There is no doubt that the latest events in Iraq have caught both the media and investors by surprise. Over the last two weeks, a little known group, the Islamic State in Iraq and Syria, has overrun much of the country, facing little resistance from the Iraqi army. Unless the situation begins to reverse itself, there is a probability that Baghdad could fall into the hands of the militants in the next couple of weeks.
So how have the markets been reacting to an event that poses one of the biggest threats to world security, especially the oil supply? Surprisingly we have not seen much activity on the markets. There could be a number of possible reasons for this attitude among investors, especially with respects to emerging stocks that could take a hit from a dampening in economic prices.
The Russell 2000 index composed of some of the most attractive emerging stocks has not shown any signs of being affected by recent events in Iraq. In the last month, it has risen by a margin of 5 percent and on a year-over-year basis, it is up by 17 percent. Rather, investors seem to be more worried about what the Federal Reserve may decide in its next policy review.
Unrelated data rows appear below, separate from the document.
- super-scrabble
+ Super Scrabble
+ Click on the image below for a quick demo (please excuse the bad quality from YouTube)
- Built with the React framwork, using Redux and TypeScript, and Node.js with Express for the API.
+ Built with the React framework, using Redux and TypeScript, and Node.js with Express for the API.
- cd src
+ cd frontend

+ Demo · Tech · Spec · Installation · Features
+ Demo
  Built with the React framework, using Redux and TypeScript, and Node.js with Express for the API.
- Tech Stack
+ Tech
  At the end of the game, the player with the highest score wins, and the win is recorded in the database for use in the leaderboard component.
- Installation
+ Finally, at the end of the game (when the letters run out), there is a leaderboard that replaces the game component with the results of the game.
Inflation fears and fall in the unemployment rate could trigger a rate increase although GDP growth is not yet on a sustainable path. Tightening of the monetary policy would also lead to money being withdrawn from the stock market as the era of easy liquidity comes to an end. Emerging stocks are likely to take a bigger hit as their shares prices were some of the biggest beneficiaries of the Federal Reserve's lax monetary policy.
Despite what might appear to be investor's indifference to the unrest in Iraq, which has wider regional implications, in the background investors are making some calculations on how best to react. The events in Iraq have caught many by surprise and stock market players need some time to digest this information. Hence, what is occurring now is a time lag before the actual hard decisions are made, and it is then we may be able to better assess the implications of this conflict on emerging stocks.
Should the conflict continue, it would definitely stifle the nascent economic recovery. High oil prices were some of the major contributors to the last great recession we saw in the 2008. However, for some emerging growth companies conflict is always a time to make money, irrespective of the ethical and moral issues involved. We might see a scramble for defence, and security linked stocks. Emerging growth stocks in the oil sector could also record some highs, although this is not very certain as oil prices are already trading at record highs.
The events taking place in Iraq are a cause for concern, but at the moment their impact is still limited as investors decide on how to react. While some emerging growth stocks are likely to be negatively affected, some stand to gain.